→ **Task statement**: Reproduce nothing but the lines from the one with "537px; top: 396px;" down to the last line of the data below.

→ **Records to process**:
········

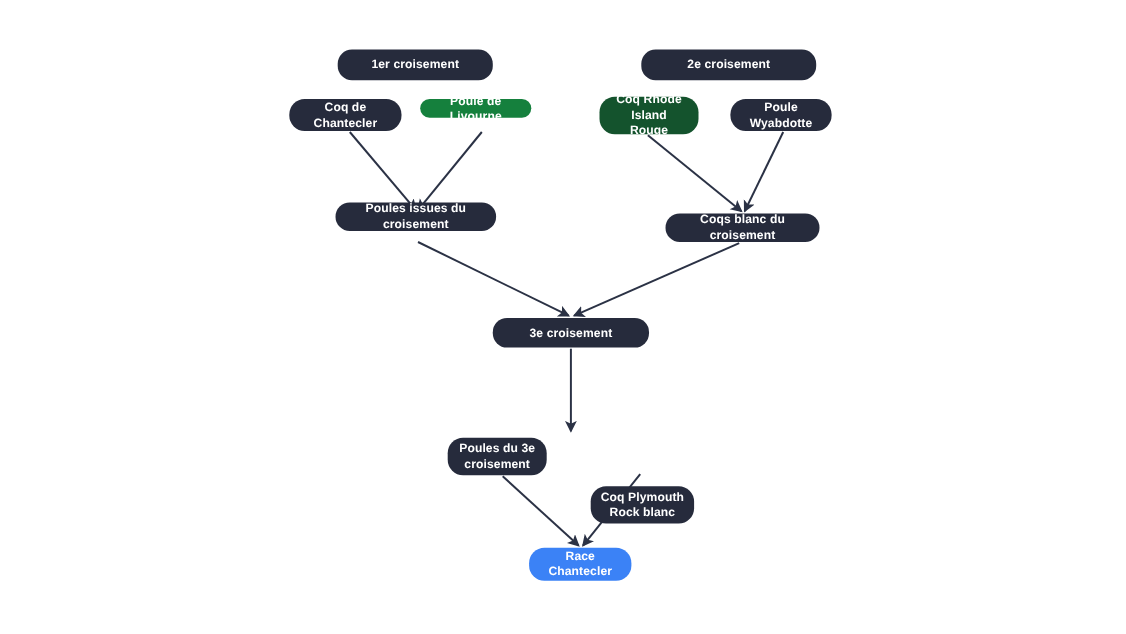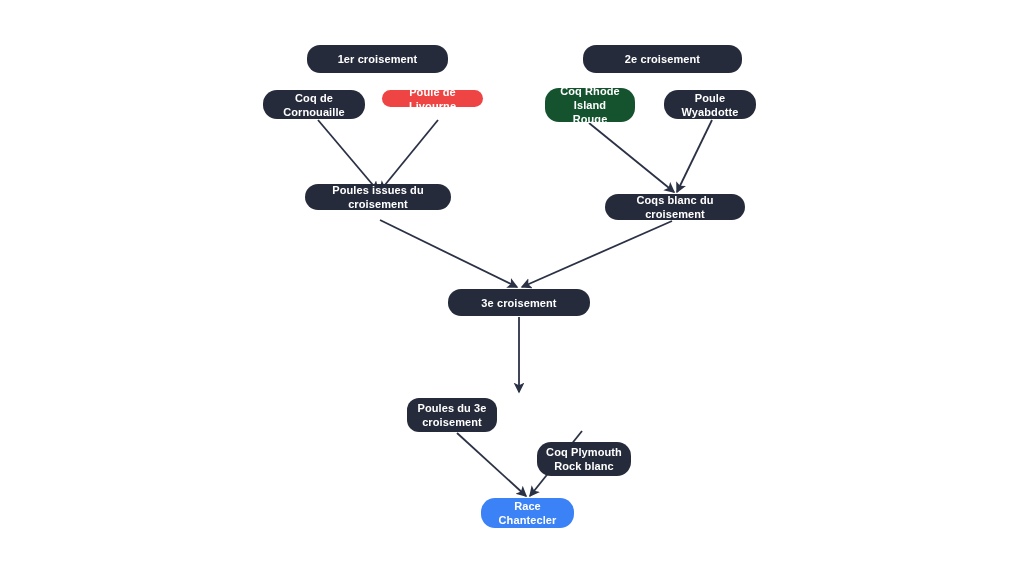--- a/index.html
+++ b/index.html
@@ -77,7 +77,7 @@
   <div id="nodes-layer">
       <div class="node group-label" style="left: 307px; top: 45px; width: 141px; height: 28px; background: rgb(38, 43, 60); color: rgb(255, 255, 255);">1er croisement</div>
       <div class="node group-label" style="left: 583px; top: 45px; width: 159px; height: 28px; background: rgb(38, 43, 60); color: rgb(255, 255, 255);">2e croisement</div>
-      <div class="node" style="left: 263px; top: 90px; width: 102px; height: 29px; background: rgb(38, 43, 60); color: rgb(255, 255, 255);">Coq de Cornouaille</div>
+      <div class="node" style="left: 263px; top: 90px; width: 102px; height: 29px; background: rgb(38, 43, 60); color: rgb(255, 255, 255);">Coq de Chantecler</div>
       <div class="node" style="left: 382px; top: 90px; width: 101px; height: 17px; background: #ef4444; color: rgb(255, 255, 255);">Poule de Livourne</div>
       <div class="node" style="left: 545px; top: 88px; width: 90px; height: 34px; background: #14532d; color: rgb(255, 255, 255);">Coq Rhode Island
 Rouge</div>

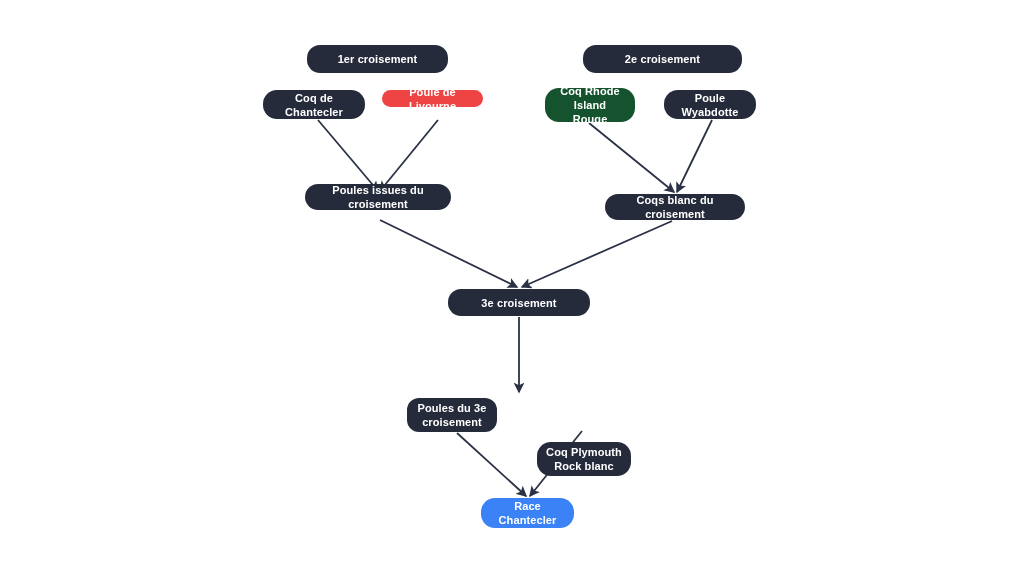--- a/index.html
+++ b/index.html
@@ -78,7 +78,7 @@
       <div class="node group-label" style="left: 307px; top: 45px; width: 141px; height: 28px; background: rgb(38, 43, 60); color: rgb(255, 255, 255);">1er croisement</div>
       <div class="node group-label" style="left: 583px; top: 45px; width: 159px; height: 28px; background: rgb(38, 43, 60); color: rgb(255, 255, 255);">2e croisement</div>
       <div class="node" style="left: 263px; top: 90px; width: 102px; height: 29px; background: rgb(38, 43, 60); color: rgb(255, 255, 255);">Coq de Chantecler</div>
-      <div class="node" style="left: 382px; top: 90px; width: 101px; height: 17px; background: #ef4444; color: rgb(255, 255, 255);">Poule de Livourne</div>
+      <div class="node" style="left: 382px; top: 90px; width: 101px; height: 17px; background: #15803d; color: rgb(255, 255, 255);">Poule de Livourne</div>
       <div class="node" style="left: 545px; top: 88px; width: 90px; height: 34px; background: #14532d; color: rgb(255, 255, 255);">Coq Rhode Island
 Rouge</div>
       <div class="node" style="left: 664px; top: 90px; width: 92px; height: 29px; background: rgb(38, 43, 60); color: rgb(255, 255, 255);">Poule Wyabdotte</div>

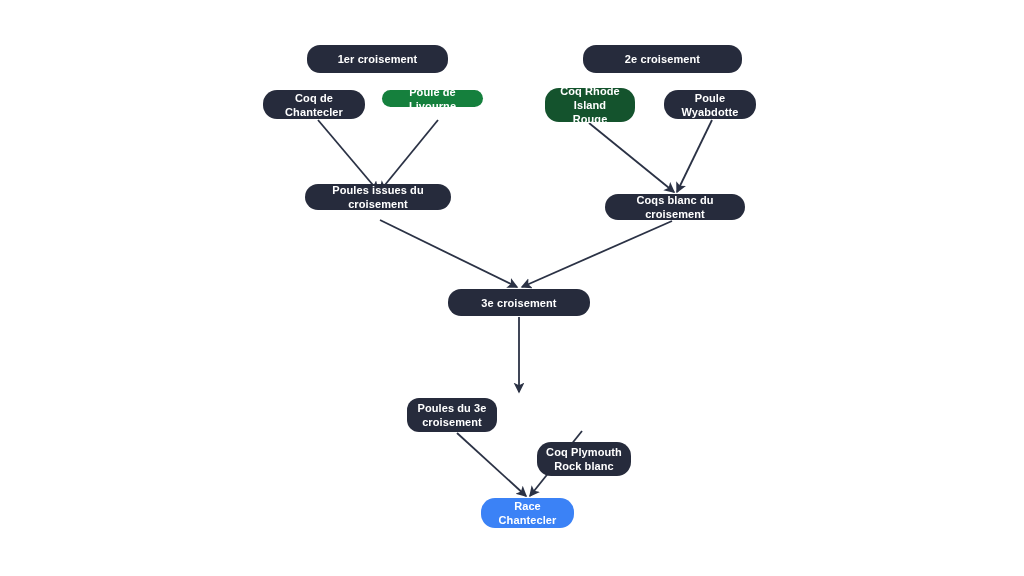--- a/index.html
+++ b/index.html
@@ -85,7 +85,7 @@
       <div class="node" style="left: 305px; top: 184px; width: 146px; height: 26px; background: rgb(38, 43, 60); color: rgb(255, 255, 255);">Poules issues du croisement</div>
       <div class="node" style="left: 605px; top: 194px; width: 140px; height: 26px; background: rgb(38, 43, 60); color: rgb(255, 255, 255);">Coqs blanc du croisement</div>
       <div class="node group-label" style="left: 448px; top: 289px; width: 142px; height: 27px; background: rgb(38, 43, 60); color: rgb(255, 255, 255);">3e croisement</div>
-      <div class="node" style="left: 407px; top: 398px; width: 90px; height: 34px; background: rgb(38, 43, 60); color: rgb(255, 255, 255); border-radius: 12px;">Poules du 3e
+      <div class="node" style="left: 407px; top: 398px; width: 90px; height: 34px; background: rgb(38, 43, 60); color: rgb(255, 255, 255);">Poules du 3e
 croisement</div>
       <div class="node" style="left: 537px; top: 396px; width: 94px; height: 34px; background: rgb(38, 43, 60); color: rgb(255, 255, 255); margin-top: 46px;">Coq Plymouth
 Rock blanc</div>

········

→ **Answer space**:
       <div class="node" style="left: 537px; top: 396px; width: 94px; height: 34px; background: rgb(38, 43, 60); color: rgb(255, 255, 255); margin-top: 46px;">Coq Plymouth
 Rock blanc</div>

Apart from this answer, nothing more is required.